In yet another embodiment of the present application, the first susceptor 31/31b, the induction coil 32/32b and the second susceptor 33/33b are insulated from each other. In a preferred embodiment, they are insulated by a filled high temperature resistant insulating glue, such as an epoxy glue; in the assembling process, after the surfaces of the induction coil 32/32b and the second inductor 33/33b are dipped/brushed with high-temperature resistant insulating glue, the induction coil 32/32b and the second inductor 33/33b are assembled into the first inductor 31/31b, and then the high-temperature resistant insulating glue is cured by heating. In an alternative embodiment, the refractory insulating paste is cured by heating by blowing hot air through a heat gun directed at the holding cavity 310/310b of the first susceptor 31/31 b. Or in yet another alternative, the high temperature resistant adhesive is cured by energizing the induction coil 32/32b to generate heat, for example, by initially heating at a relatively low power for a period of time and then gradually increasing to about 4W until the high temperature resistant adhesive inside the first susceptor 31/31b is fully cured.

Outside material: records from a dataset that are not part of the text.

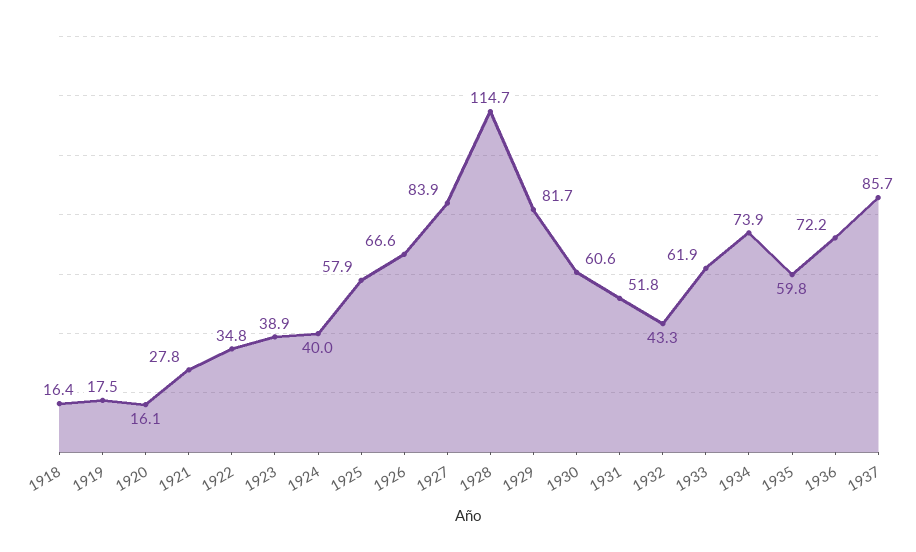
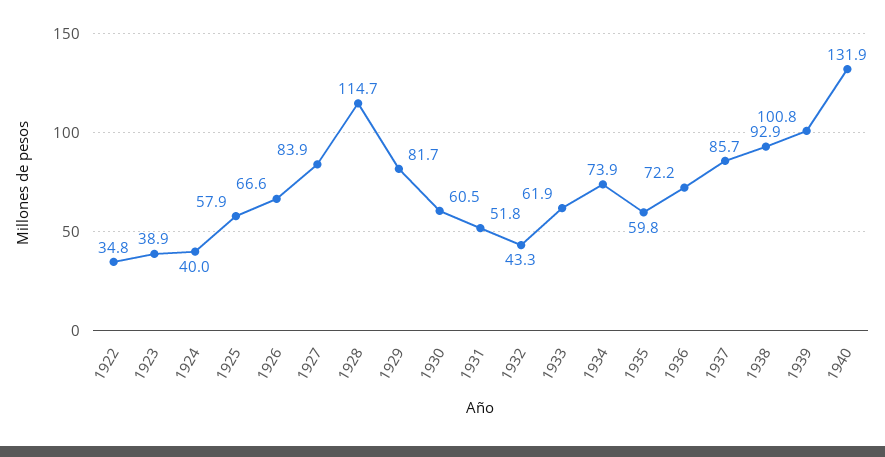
1918: 16.4 -> none
1919: 17.5 -> none
1920: 16.1 -> none
1921: 27.8 -> none
1930: 60.6 -> 60.5
1938: none -> 92.9
1939: none -> 100.8
1940: none -> 131.9

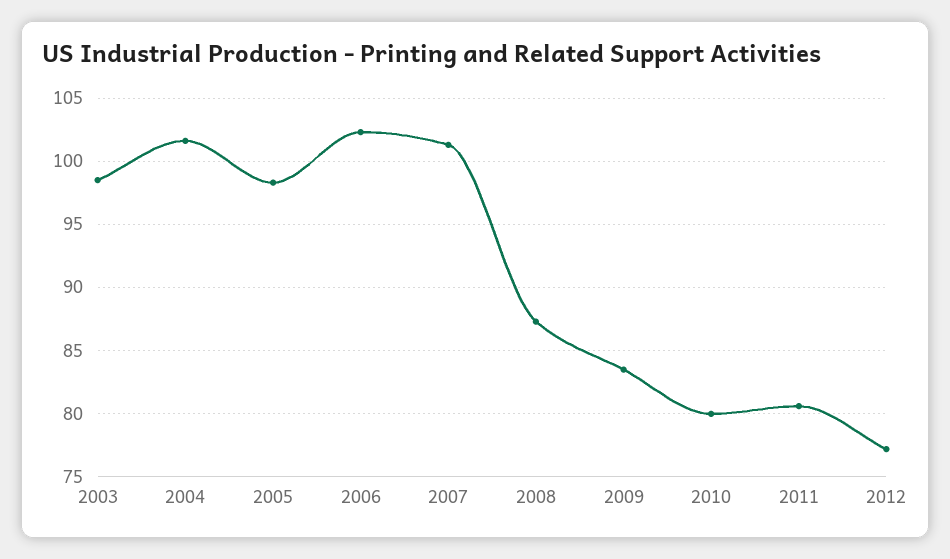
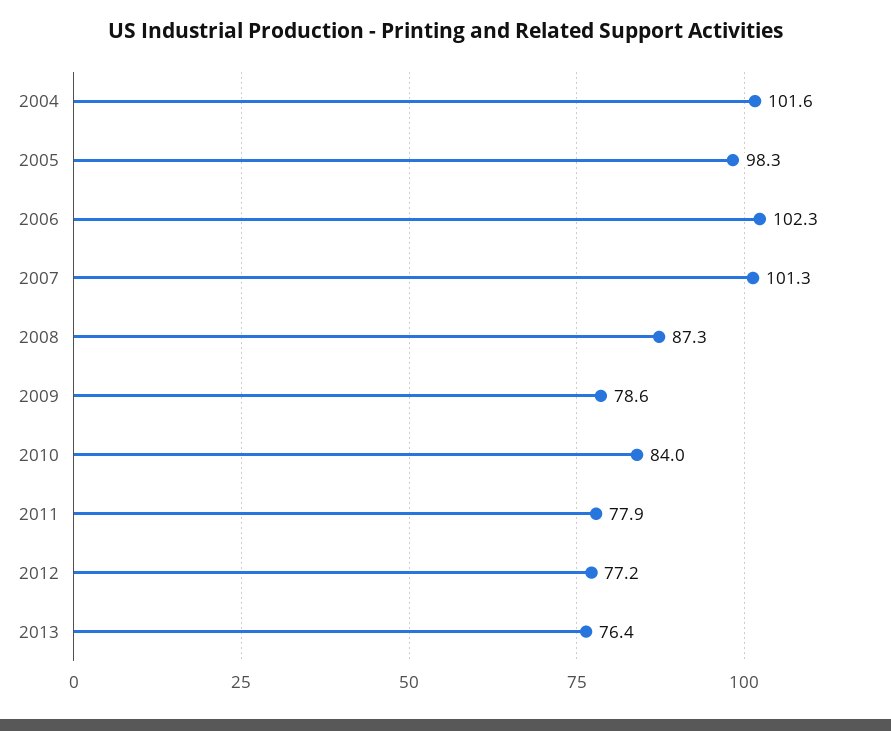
2003: 98.5 -> none
2009: 83.5 -> 78.6
2010: 80 -> 84
2011: 80.5 -> 77.9
2013: none -> 76.4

In general, in practice, the first susceptors 31/31b may be made from a single receptive material. As still another modified example, the above first susceptor 31/31b is prepared by an elongated substrate having the holding chamber 310 and a coating layer of a susceptor material bonded to the substrate, for example, the substrate includes a ceramic material, a quartz lamp, and the coating layer of a susceptor material is a layer (for example, a coating layer) of a susceptor metal or alloy material bonded to the outer surface or the inner wall surface of the ceramic substrate or the quartz substrate. In this alternative implementation, the ceramic matrix may provide insulation between the first susceptor 31/31b and the induction coil 32/32 b.

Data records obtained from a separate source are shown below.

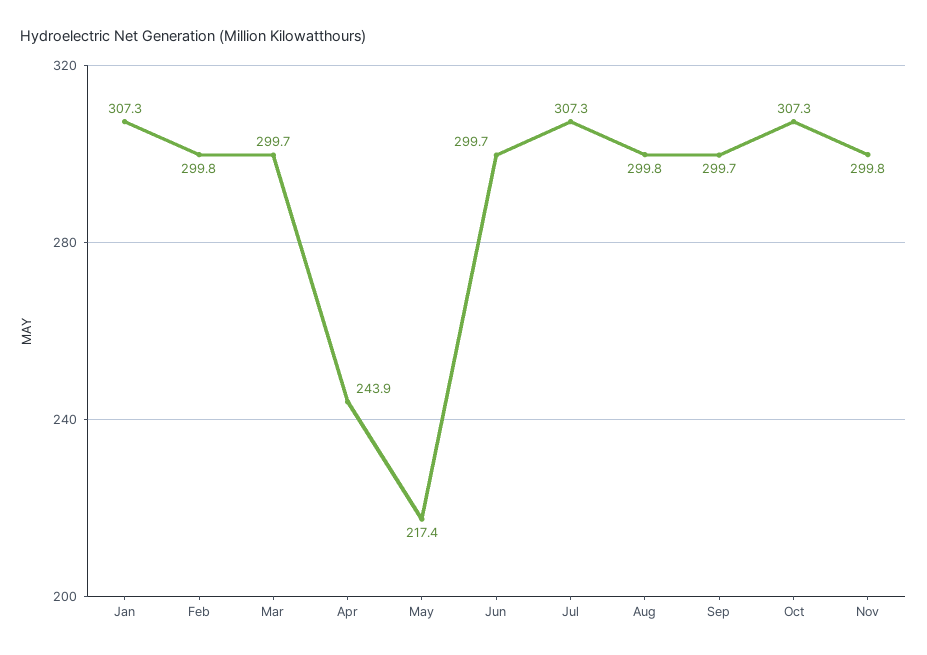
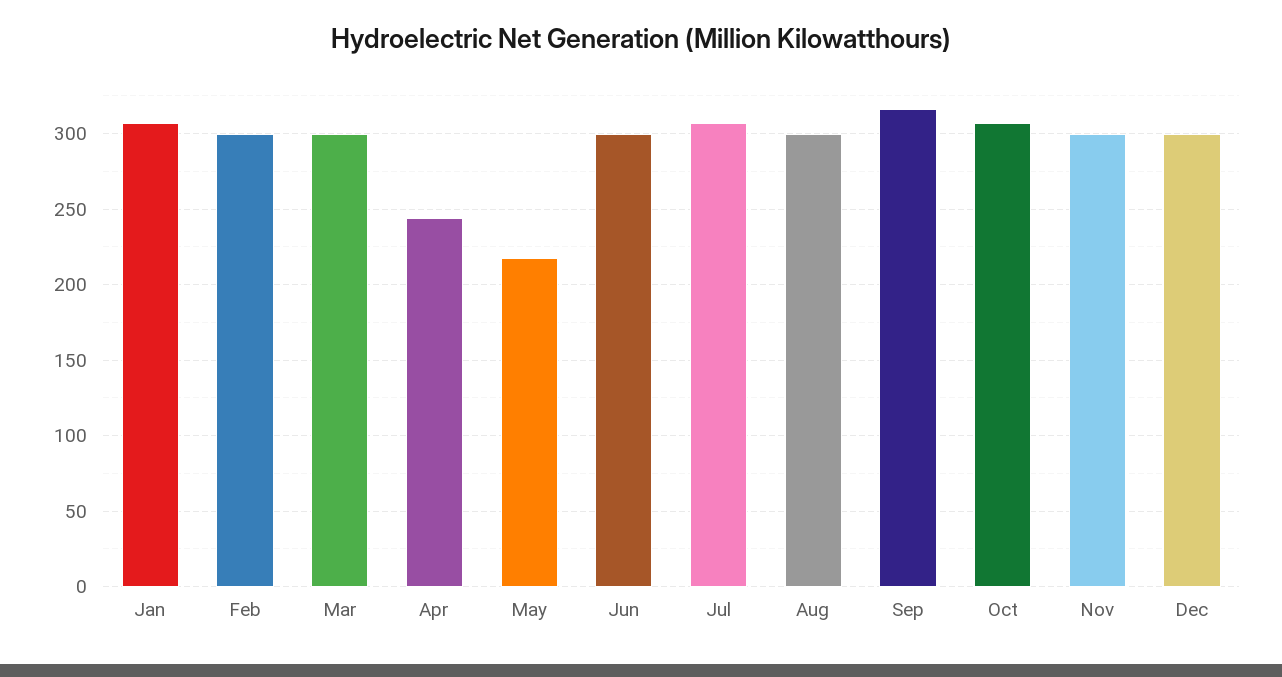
Sep: 299.7 -> 315
Dec: none -> 300

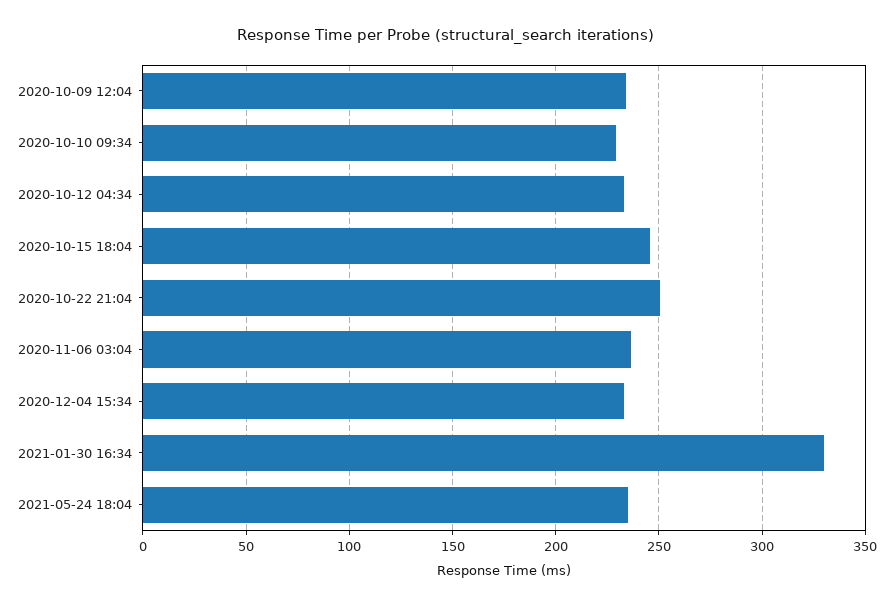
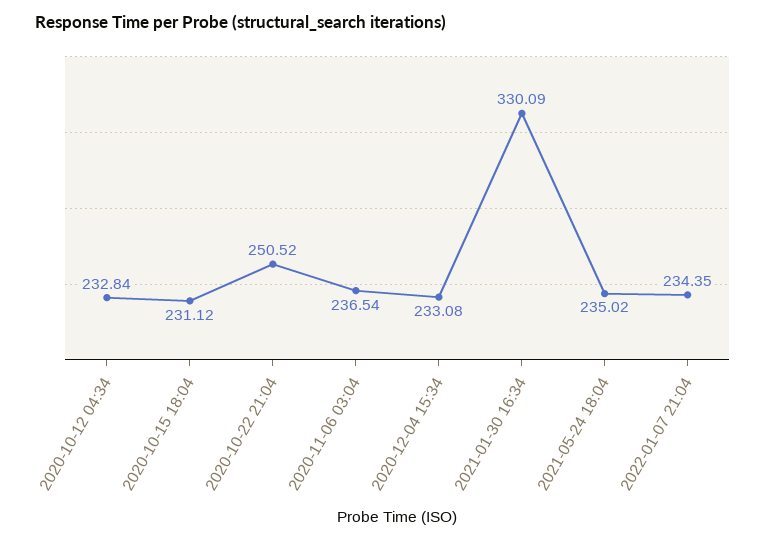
2020-10-09 12:04: 235 -> none
2020-10-10 09:34: 230 -> none
2020-10-15 18:04: 245 -> 231.12
2022-01-07 21:04: none -> 234.35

It should be noted that the description and drawings of the present application illustrate preferred embodiments of the present application, but the present application is not limited to the embodiments described in the present application, and furthermore, those skilled in the art can make modifications or changes according to the above description, and all such modifications and changes should fall within the scope of the appended claims of the present application.
Claims (43)
1. An aerosol-generating device for heating an aerosol-generating article to generate an aerosol; it is characterized by comprising:
a receiving chamber for receiving an aerosol-generating article;
a susceptor extending at least partially within the receiving cavity and configured to be penetrated by a varying magnetic field to generate heat to heat an aerosol-generating article received in the receiving cavity; the susceptor has a holding cavity extending in an axial direction;
an induction coil located within the holding cavity of the susceptor and configured to generate a varying magnetic field;
a magnetic core located at least partially within the induction coil.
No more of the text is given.